Teaching and Training Biology Undergraduate Students Computational Skills to Address Marine Ecological Questions

Darcy Taniguchi, California State University San Marcos, Biology, San Marcos, CA, United States
Abstract:
Many of the important issues facing the marine realm and more broadly the natural world cannot be addressed by focusing on one discipline alone. Furthermore, meaningful careers in marine science will increasingly require complex, skilled, non-repetitive tasks and knowledge that cannot be automated away.

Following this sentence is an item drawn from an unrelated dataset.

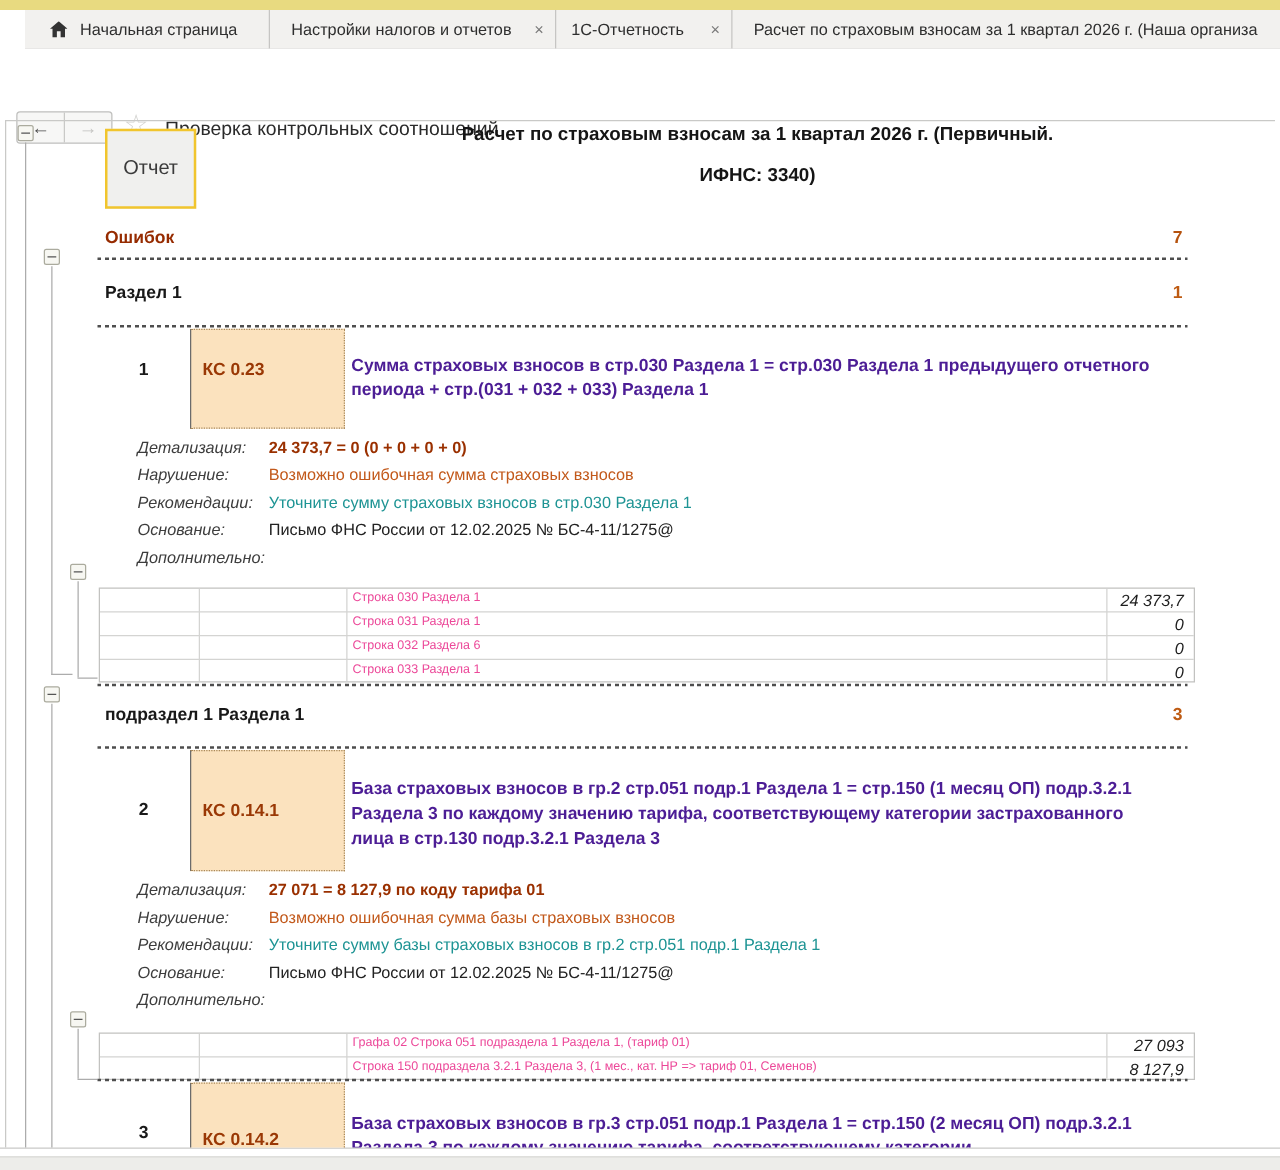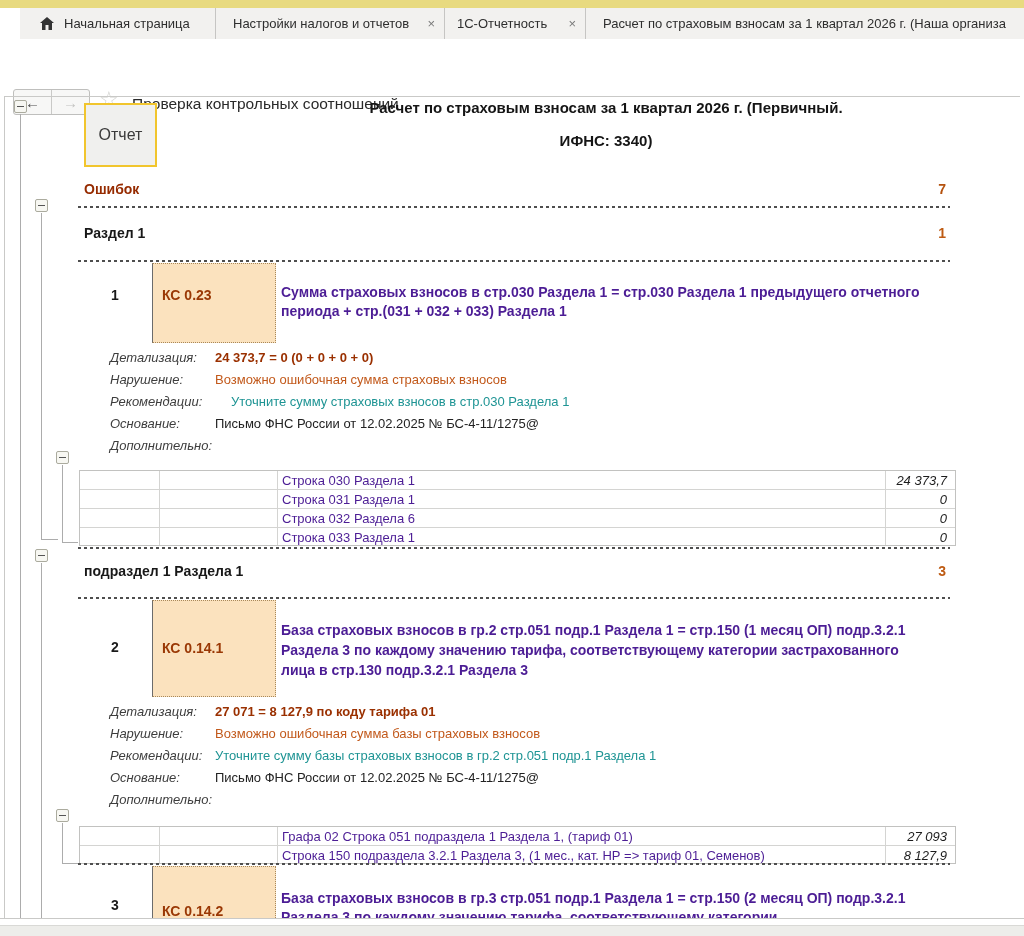"Уточните сумму страховых взносов в" div.abs { margin-left: 16px -> none }
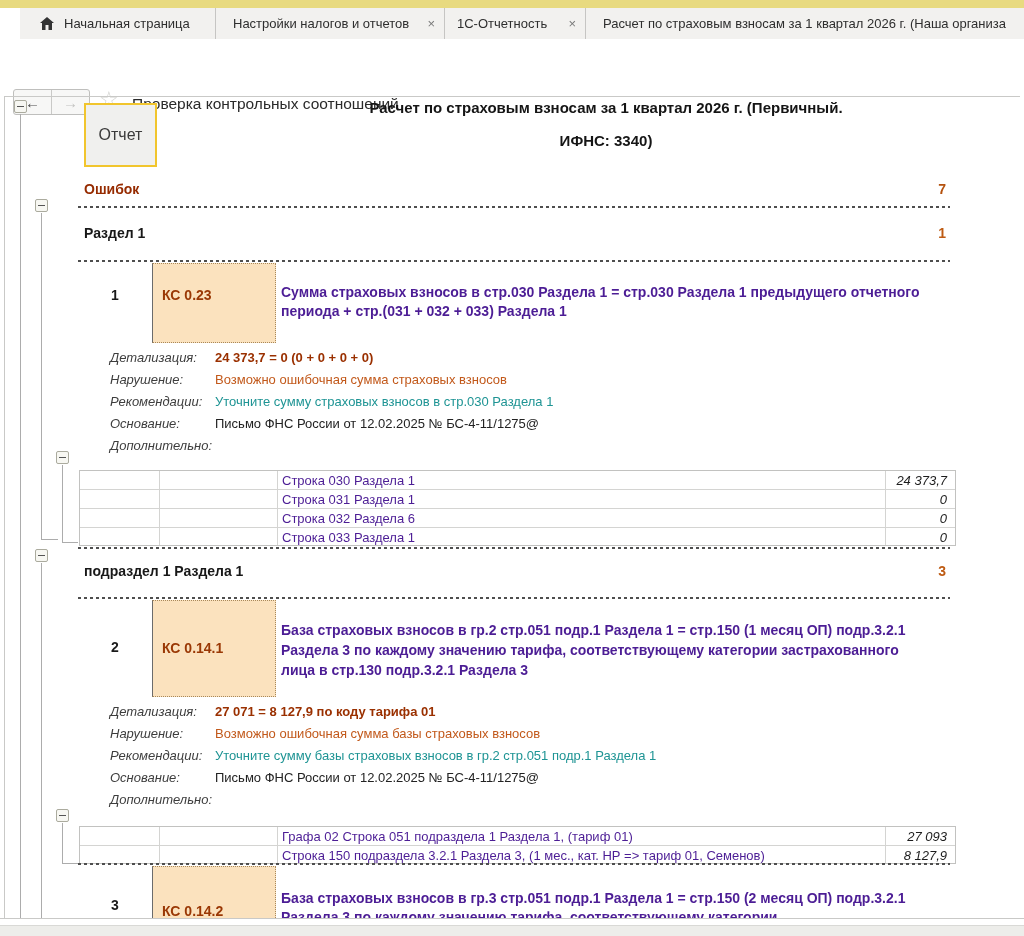"Строка 030 Раздела 1" .dtable .rl { color: #4c1d95 -> #ec4899; font-size: 13px -> 10px }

Training and teaching people to tackle these issues and acquire these skills can be particularly challenging when they have previously limited exposure to marine science, computational skills, and research in general. In this presentation, I describe techniques and approaches to teach and train biology undergraduate students to address marine ecological questions concerning plankton population dynamics using machine learning. This interdisciplinary work involves the synthesis and integration of plankton ecology, computer programming, deep learning, and science communication. The approaches include appropriately motivating marine ecological questions, emphasizing the usefulness and transferability of methodologies, a flexible framework for involving researchers with different backgrounds, and knowledge of tools to teach skills, collaborate, and transfer information about plankton ecology, programming, and deep learning. These techniques and resources will be presented in the context of examining relative changes in marine heterotrophic protists abundances using deep learning. The practices and tools can easily be appropriated and modified for other diverse, interdisciplinary marine science research.